No data manipulation required. Columns loaded as floats as desired.

# Data Exploration
Always good to understand the raw data before jumping into modeling.

In [None]:
import matplotlib.pyplot as plt
%matplotlib inline

In [None]:
plt.scatter(df['charge_duration'], df['batterylife_duration'], color='black')

plt.xticks(())
plt.yticks(())

plt.show()

Based on the above, I'm not sure a linear regression model will be much good. But, we'll start simple.

# Modeling
Going to build a model to predict the `batterylife_duration` from the `charge_duration`.

Am including the test/train split here, since it's used in all supervised modeling subsections below.

In [None]:
from sklearn.model_selection import train_test_split 

In [None]:
# data must be a DF for the builtin sklearn methods... labels can be Series though.
data = df[['charge_duration']]
labels = df['batterylife_duration']

# Make train/test sets with a 30% test size.
data_train, data_test, labels_train, labels_test = train_test_split(data, labels, test_size=0.3)

In [None]:
data_train.head(5)

In [None]:
labels_train.head(5)

## Linear Regression Model

In [None]:
from sklearn.linear_model import LinearRegression

In [None]:
linreg = LinearRegression()

In [None]:
linreg.fit(data_train, labels_train)

In [None]:
pred_test = linreg.predict(data_test)

In [None]:
from sklearn.metrics import mean_squared_error, r2_score

In [None]:
# The coefficients
print('Coefficients: \n', linreg.coef_)
# The mean squared error
print("Mean squared prediction error: %.2f"
      % mean_squared_error(labels_test, pred_test))
# Explained variance score: 1 is perfect prediction
print('Variance prediction score: %.2f' % r2_score(labels_test, pred_test))

In [None]:
# Plot outputs
plt.scatter(data_test, labels_test,  color='black')
plt.plot(data_test, pred_test, color='blue', linewidth=3)

plt.xticks(())
plt.yticks(())

plt.show()

As expected earlier, not great, but it's something.

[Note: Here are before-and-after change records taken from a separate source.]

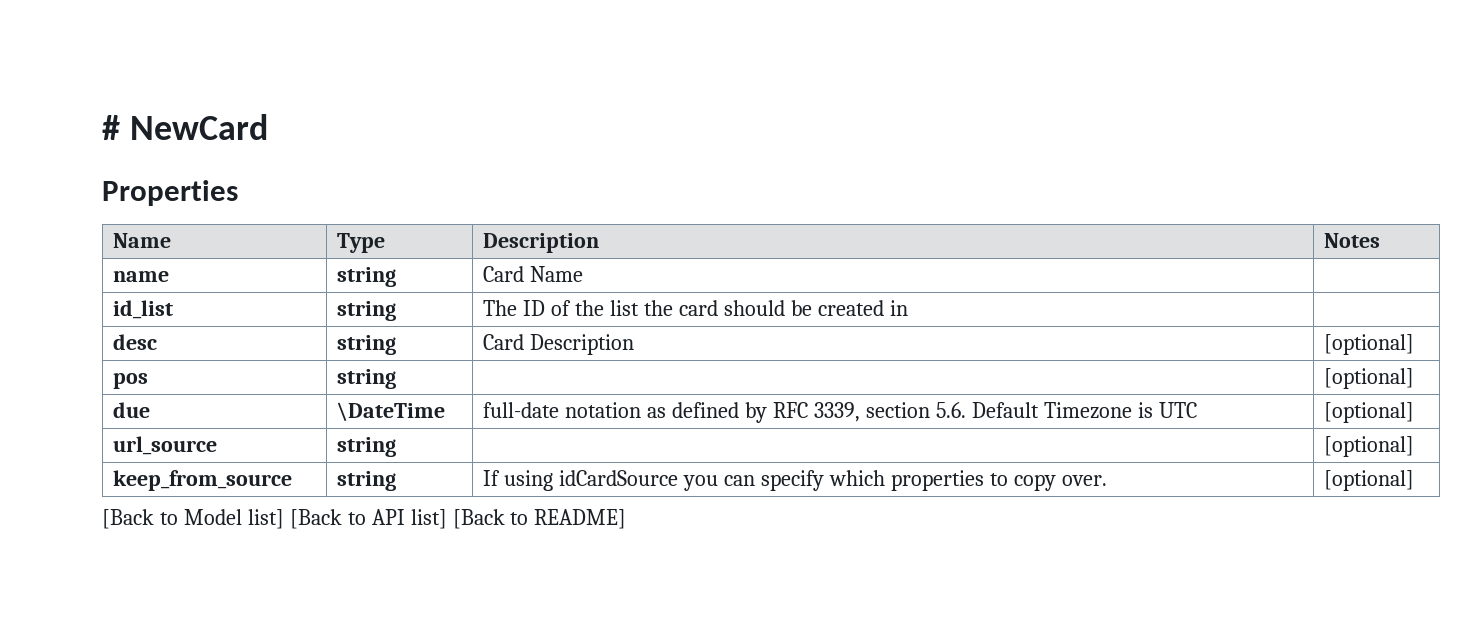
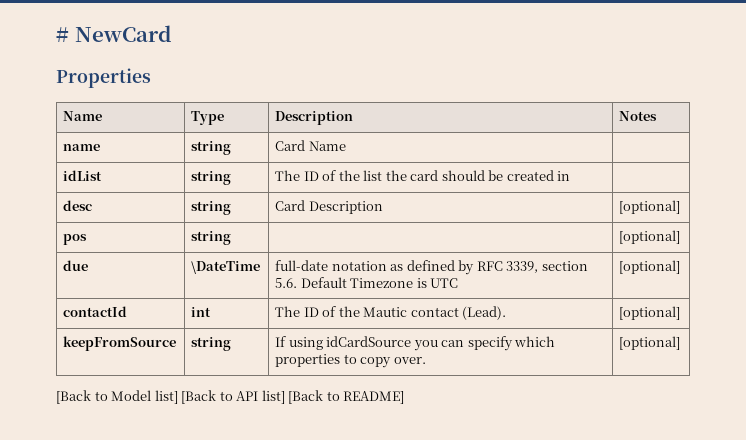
- id_list | string | The ID of the list the card should be created in |
+ idList | string | The ID of the list the card should be created in |
- url_source | string | | [optional]
- keep_from_source | string | If using idCardSource you can specify which properties to copy over. | [optional]
+ contactId | int | The ID of the Mautic contact (Lead). | [optional]
+ keepFromSource | string | If using idCardSource you can specify which properties to copy over. | [optional]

## Support Vector Regression
This doesn't scale well to big datasets, but will be fine for 100 data points.

https://scikit-learn.org/stable/modules/generated/sklearn.svm.LinearSVR.html#sklearn.svm.LinearSVR

In [None]:
from sklearn.svm import SVR

In [None]:
svrmodel = SVR(gamma='auto')

In [None]:
svrmodel.fit(data_train, labels_train)

In [None]:
# For whatever reason, svrmode.predict() returns a numpy array. Need it to be a Series to compare with label_test
pred_test = pd.Series(svrmodel.predict(data_test))
pred_test[0:4]

In [None]:
labels_test[0:4]

In [None]:
# The params
print('Params: \n', svrmodel.get_params())
# The mean squared error
print("Mean squared prediction error: %.2f"
      % mean_squared_error(labels_test, pred_test))
# Explained variance score: 1 is perfect prediction
print('Variance prediction score: %.2f' % r2_score(labels_test, pred_test))

In [None]:
# Plot outputs
plt.scatter(data_test, labels_test,  color='black')
plt.scatter(data_test, pred_test, color='blue', marker='x')

plt.xticks(())
plt.yticks(())

plt.show()

Way way better than the Linear Regression results (visually and in terms of MSE).